What is needed is an exact copy of the lines from the start of the records below through the line with "hidden; background: #0f172a;", without the pictures.

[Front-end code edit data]
- - - - -
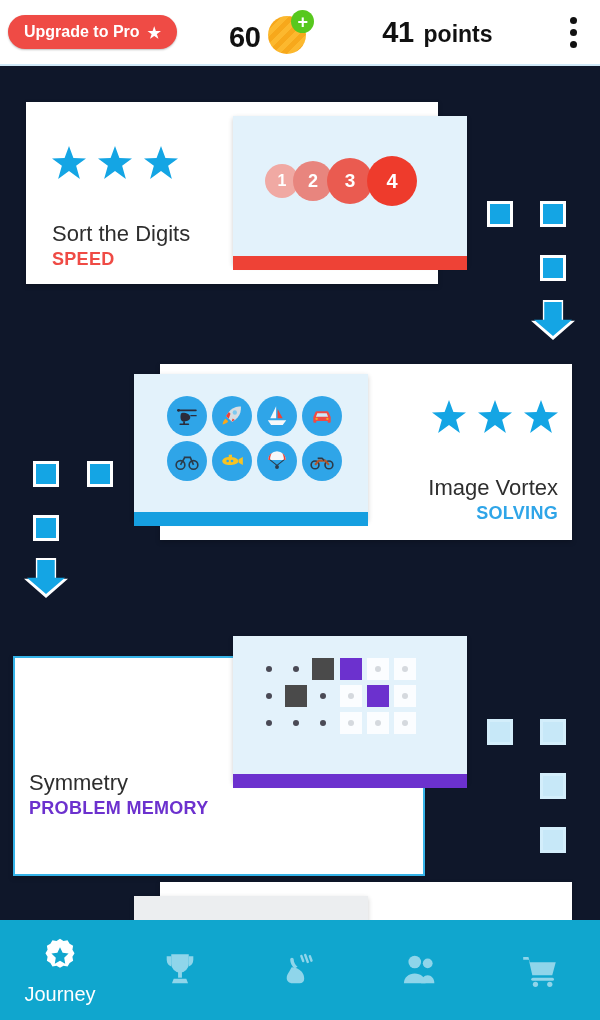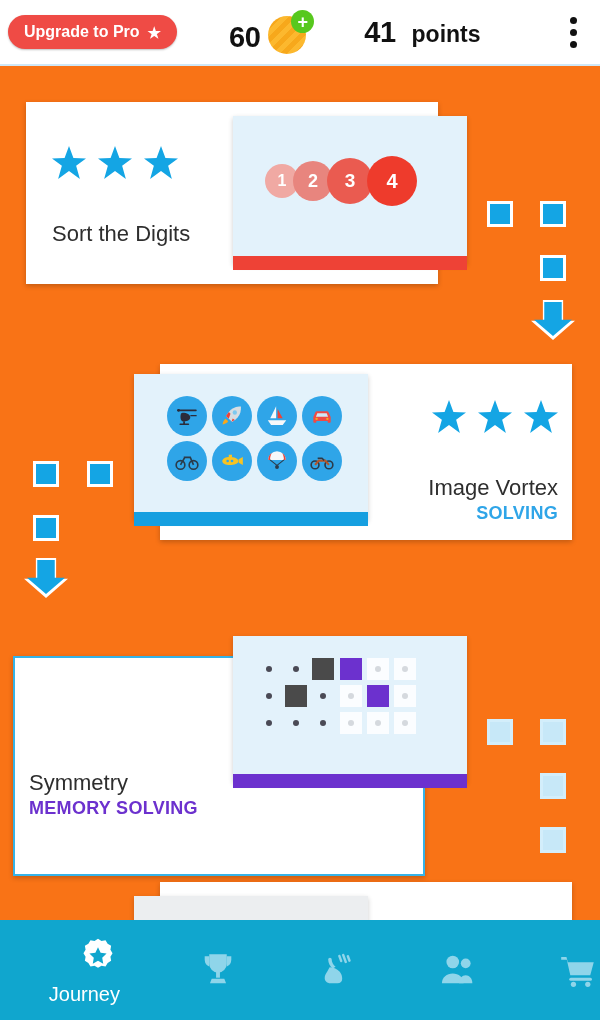--- a/index.html
+++ b/index.html
@@ -2,21 +2,21 @@
 <html><head>
 <meta charset="utf-8">
 <style>
   * { box-sizing: border-box; margin: 0; padding: 0; }
   html, body {
     width: 600px; height: 1020px;
     overflow: hidden;
     font-family: "Liberation Sans", sans-serif;
     background: #a5daf5;
   }
-  .screen { position: relative; width: 600px; height: 1020px; overflow: hidden; background: #f97316; }
+  .screen { position: relative; width: 600px; height: 1020px; overflow: hidden; background: #0f172a; }
 
   
   .header {
     position: absolute; top: 0; left: 0; width: 600px; height: 66px;
     background: #ffffff; display: flex; align-items: center;
     border-bottom: 2px solid #cfe8f7;
     z-index: 40;
   }
   .upgrade-btn {
     margin-left: 8px;
@@ -38,21 +38,21 @@
     border-radius: 50%;
     background: repeating-linear-gradient(135deg,#fcb82e 0 5px,#f7a81b 5px 10px);
   }
   .coin-wrap .plus-badge {
     position: absolute; right: 0; top: 0; width: 23px; height: 23px;
     border-radius: 50%; background: #57c81e;
     display: flex; align-items: center; justify-content: center;
     color: #fff; font-size: 18px; font-weight: bold; line-height: 1;
   }
 
-  .points-group { display: flex; align-items: baseline; margin-left: 50px; gap: 16px; }
+  .points-group { display: flex; align-items: baseline; margin-left: 68px; gap: 10px; }
   .points-count { font-size: 29px; font-weight: bold; color: #111; letter-spacing: -.5px; }
   .points-label { font-size: 23px; font-weight: bold; color: #111; }
 
   .kebab { margin-left: auto; margin-right: 22px; width: 8px; display: flex; flex-direction: column; gap: 5px; cursor: pointer; }
   .kebab i { display: block; width: 7px; height: 7px; border-radius: 50%; background: #111; }
 
   
   .card {
     position: absolute; background: #fff;
     box-shadow: 0 2px 5px rgba(0,0,0,.22);
@@ -111,21 +111,21 @@
   .arrow-outline {
     position: absolute; width: 44px; height: 40px; background: #fff;
     clip-path: polygon(27% 0,73% 0,73% 52%,100% 52%,50% 100%,0 52%,27% 52%);
   }
 
   
   .bottom-nav {
     position: absolute; left: 0; bottom: 0; width: 600px; height: 100px;
     background: #10a6ce; display: flex; align-items: center; z-index: 50;
   }
-  .nav-item { flex: 1; display: flex; flex-direction: column; align-items: flex-end; justify-content: center; gap: 4px; cursor: pointer; }
+  .nav-item { flex: 1; display: flex; flex-direction: column; align-items: center; justify-content: center; gap: 4px; cursor: pointer; }
   .nav-label { color: #fff; font-size: 20px; }
   .nav-icon { width: 44px; height: 44px; display: flex; align-items: center; justify-content: center; }
   .nav-icon svg { display: block; }
 </style>
 </head>
 <body>
 
 <div class="screen">
 
   <div class="header">
@@ -155,20 +155,21 @@
   </div>
 
   <div class="card" style="left:26px; top:102px; width:412px; height:182px;">
     <div class="card-text" style="left:26px; top:44px;">
       <div class="stars">
         <span class="star"></span>
         <span class="star"></span>
         <span class="star"></span>
       </div>
       <div class="card-title" style="margin-top:42px;">Sort the Digits</div>
+      <div class="card-cat" style="color:#ef4b45;">SPEED</div>
     </div>
   </div>
   <div class="thumb" style="left:233px; top:116px; width:234px; height:148px;">
     <div class="digits" style="left:32px; top:40px;">
       <span class="digit" style="width:34px;height:34px;background:#f0a9a3;font-size:16px;">1</span>
       <span class="digit" style="width:40px;height:40px;background:#e8857e;font-size:18px;">2</span>
       <span class="digit" style="width:46px;height:46px;background:#ea5b50;font-size:19px;">3</span>
       <span class="digit" style="width:50px;height:50px;background:#ee3b2c;font-size:20px;">4</span>
     </div>
     <div class="accent-bar" style="bottom:-6px; width:234px; background:#ee4236;"></div>
@@ -268,21 +269,21 @@
 
   <div class="node" style="left:33px; top:461px;"></div>
   <div class="node" style="left:87px; top:461px;"></div>
   <div class="node" style="left:33px; top:515px;"></div>
   <div class="arrow-outline" style="left:24px; top:558px;"></div>
   <div class="arrow" style="left:27px; top:560px;"></div>
 
   <div class="card selected" style="left:13px; top:620px; width:412px; height:220px;margin-top:36px;">
     <div class="card-text" style="left:14px; top:112px;">
       <div class="card-title">Symmetry</div>
-      <div class="card-cat" style="color:#6c31ce;">MEMORY SOLVING</div>
+      <div class="card-cat" style="color:#6c31ce;">PROBLEM MEMORY</div>
     </div>
   </div>
   <div class="thumb" style="left:233px; top:636px; width:234px; height:146px;">
     <div class="sym" style="left:25px; top:22px;">
       <div class="sym-half">
         <span class="cell dot"></span>
         <span class="cell dot"></span>
         <span class="cell filled-dark"></span>
         <span class="cell dot"></span>
         <span class="cell filled-dark"></span>

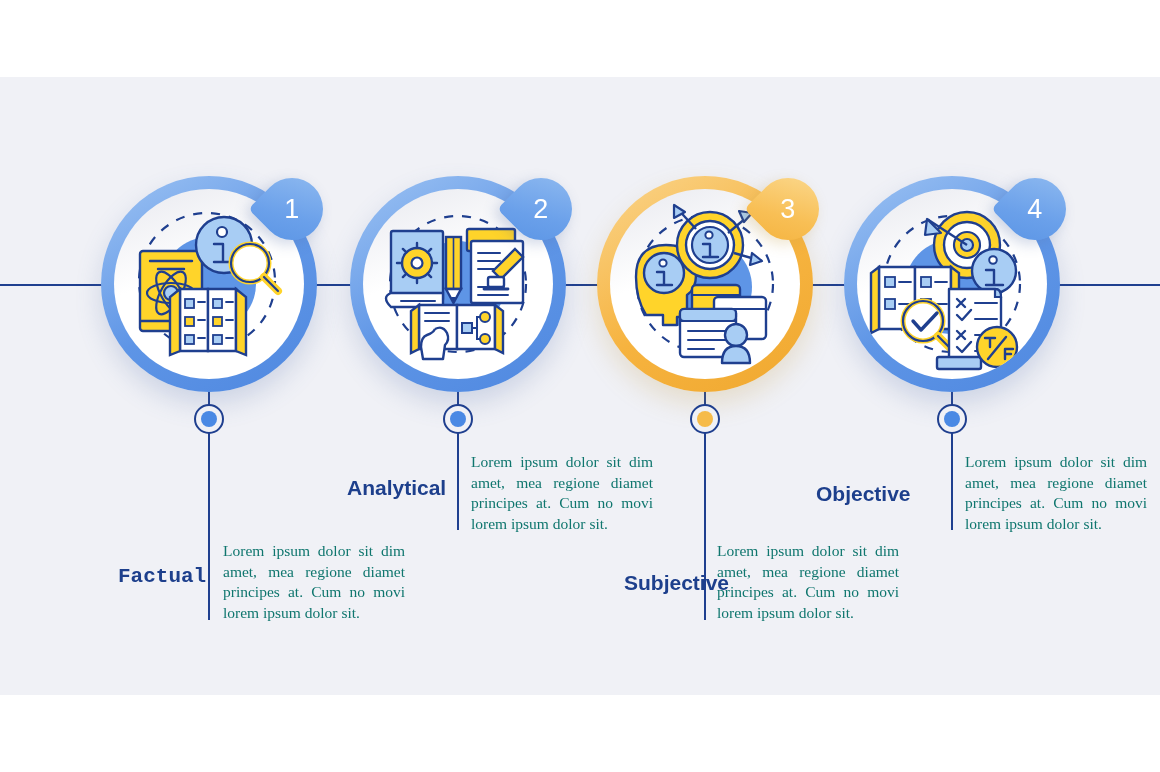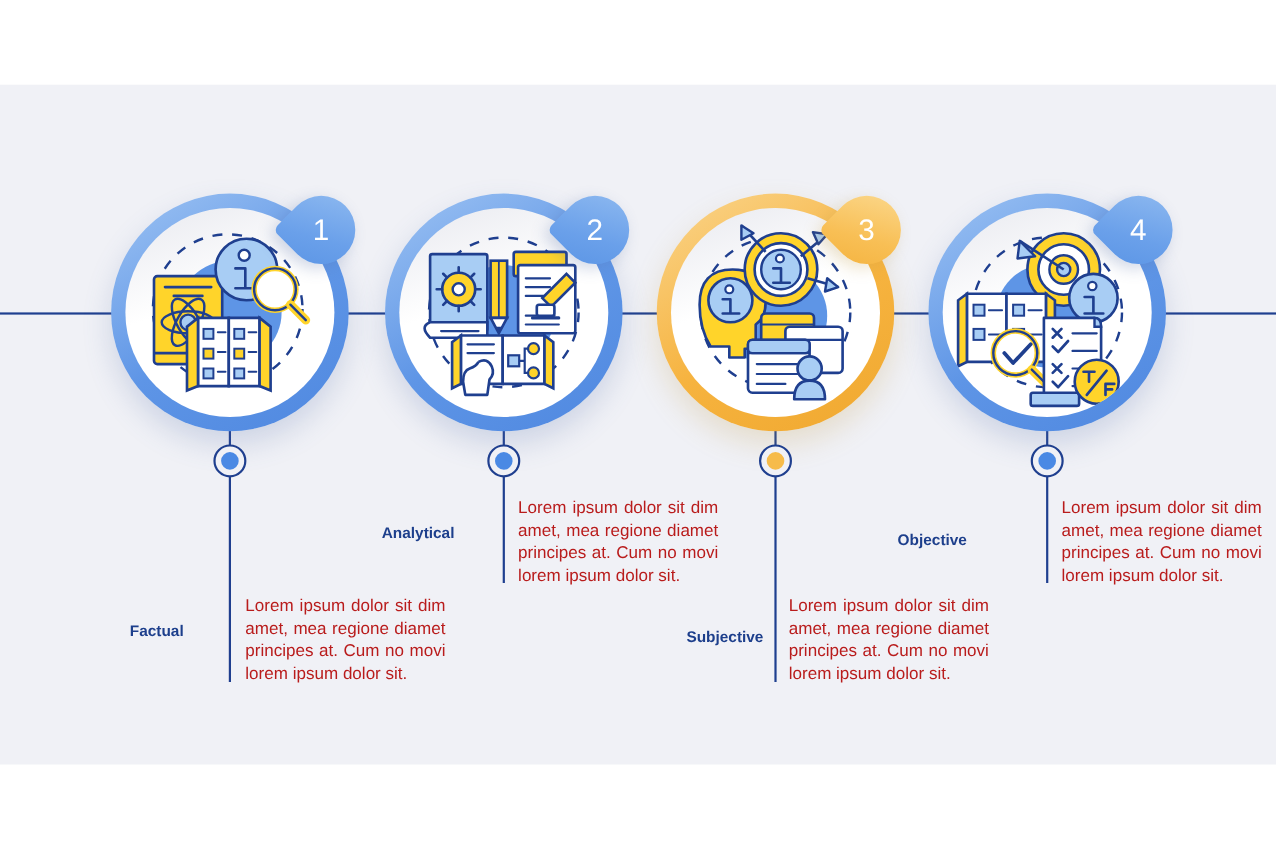--- a/index.html
+++ b/index.html
@@ -124,31 +124,32 @@
     width: 16px; height: 16px;
     border-radius: 50%;
     background: #4a89e4;
   }
   .dot.accent i { background: #f6bb4a; }
 
   
   .title {
     position: absolute;
     color: #1d3f8c;
-    font-size: 14px;
+    font-size: 21px;
     font-weight: bold;
     white-space: nowrap;
   }
   .body-text {
     position: absolute;
     width: 182px;
-    color: #b91c1c;
+    color: #0f766e;
     font-size: 15.5px;
     line-height: 1.33;
     text-align: justify;
+    font-family: Liberation Serif, serif;
   }
 </style>
 </head>
 <body>
 
 <div id="stage">
 
   <div class="panel-band"></div>
   <div class="timeline-rule"></div>
 
@@ -200,21 +201,21 @@
         </g>
       </svg>
     </div>
     <div class="badge">
       <span class="badge-num">1</span>
     </div>
   </div>
   <div class="dot" style="left:194px; top:404px;">
       <i></i>
     </div>
-  <div class="title" style="left:118px; top:565px;">Factual</div>
+  <div class="title" style="left:118px; top:565px;font-family:Liberation Mono, monospace;">Factual</div>
   <div class="body-text" style="left:223px; top:541px;">Lorem ipsum dolor sit dim amet, mea regione diamet principes at. Cum no movi lorem ipsum dolor sit.</div>
 
   <div class="stem" style="left:457px; top:378px; height:152px;"></div>
   <div class="node" style="left:350px; top:176px;">
     <div class="ring-outer"></div>
     <div class="ring-inner"></div>
     <div class="art-wrap">
       <svg viewBox="0 0 190 190" width="190" height="190">
         <circle cx="95" cy="98" r="46" fill="#5e95e6"></circle>
         <circle cx="95" cy="95" r="68" fill="none" stroke="#1f3f8f" stroke-width="2.2" stroke-dasharray="9 9"></circle>

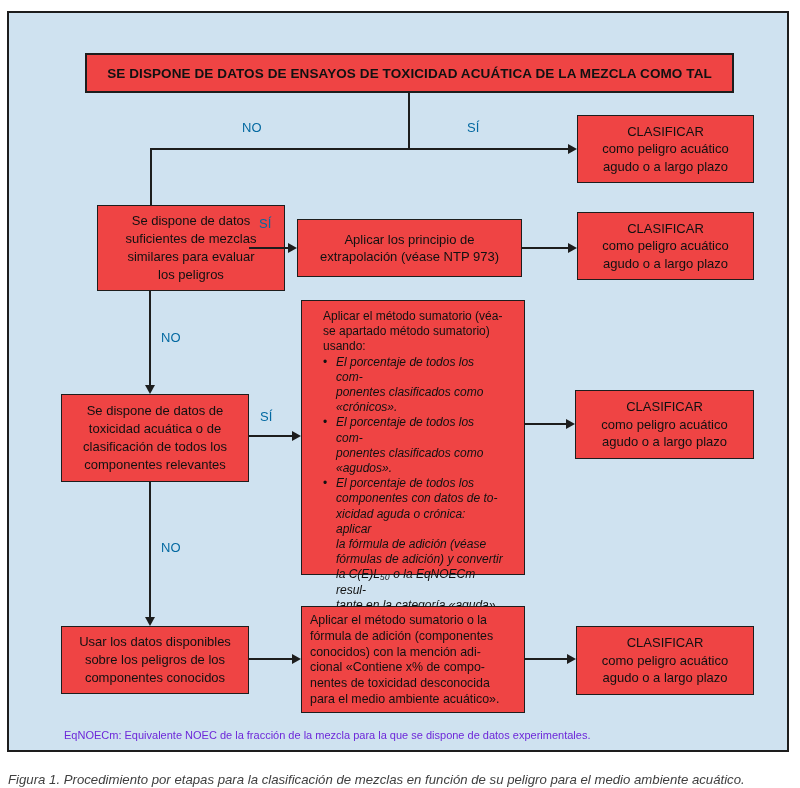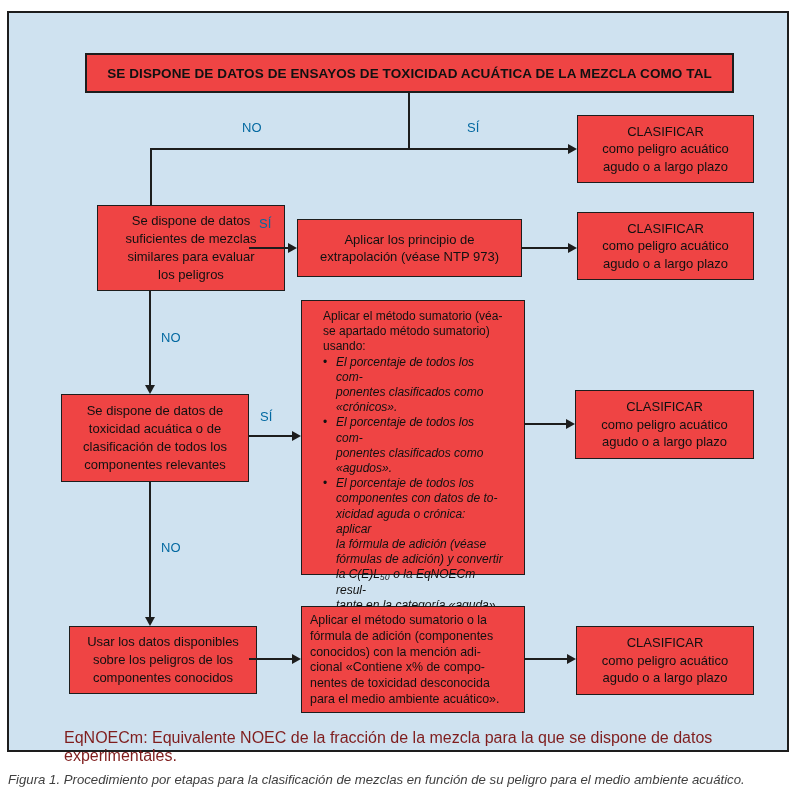--- a/index.html
+++ b/index.html
@@ -23,21 +23,21 @@
     font-size:13.5px;letter-spacing:0.1px;border-width:2px;
   }
   .classify{font-size:13px;line-height:17.5px;}
   .c1{left:568px;top:102px;width:177px;height:68px;}
   .c2{left:568px;top:199px;width:177px;height:68px;}
   .c3{left:566px;top:377px;width:179px;height:69px;}
   .c4{left:567px;top:613px;width:178px;height:69px;}
   .qbox{font-size:13px;line-height:18px;}
   .b2{left:52px;top:192px;width:188px;height:86px;margin-left:36px;}
   .b3{left:52px;top:381px;width:188px;height:88px;}
-  .b4{left:60px;top:613px;width:188px;height:68px;}
+  .b4{left:52px;top:613px;width:188px;height:68px;}
   .extrap{left:288px;top:206px;width:225px;height:58px;font-size:13px;line-height:17.5px;}
   .sumbox{
     left:292px;top:287px;width:224px;height:275px;
     display:block;text-align:left;font-size:12px;line-height:15.2px;
     padding:8px 21px;
   }
   .bullet-row{display:flex;}
   .bullet-dot{width:13px;flex:0 0 13px;}
   .bullet-text{flex:1;font-style:italic;}
   .addbox{
@@ -45,21 +45,21 @@
     display:block;text-align:left;font-size:12.4px;line-height:15.8px;
     padding:6px 8px;
   }
   .hline{position:absolute;height:2px;background:#1d1d1d;}
   .vline{position:absolute;width:2px;background:#1d1d1d;}
   .ah-r{position:absolute;width:0;height:0;border-top:5px solid transparent;
         border-bottom:5px solid transparent;border-left:9px solid #1d1d1d;}
   .ah-d{position:absolute;width:0;height:0;border-left:5px solid transparent;
         border-right:5px solid transparent;border-top:9px solid #1d1d1d;}
   .blabel{position:absolute;font-size:13px;color:#0369a1;}
-  .footnote{position:absolute;left:55px;top:716px;font-size:16px;color:#7f1d1d;}
+  .footnote{position:absolute;left:55px;top:716px;font-size:11px;color:#6d28d9;}
   .caption{
     position:absolute;left:8px;top:772px;width:786px;font-size:13.2px;
     font-style:italic;color:#404040;
   }
 </style>
 </head>
 <body>
 
 <div id="page">
   <div id="panel">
- - - - -
→ **PROBLEM SOLUTION**:
--- a/index.html
+++ b/index.html
@@ -2,21 +2,21 @@
 <html><head>
 <meta charset="utf-8">
 <style>
   * { box-sizing: border-box; margin: 0; padding: 0; }
   html, body {
     width: 600px; height: 1020px;
     overflow: hidden;
     font-family: "Liberation Sans", sans-serif;
     background: #a5daf5;
   }
-  .screen { position: relative; width: 600px; height: 1020px; overflow: hidden; background: #f97316; }
+  .screen { position: relative; width: 600px; height: 1020px; overflow: hidden; background: #0f172a; }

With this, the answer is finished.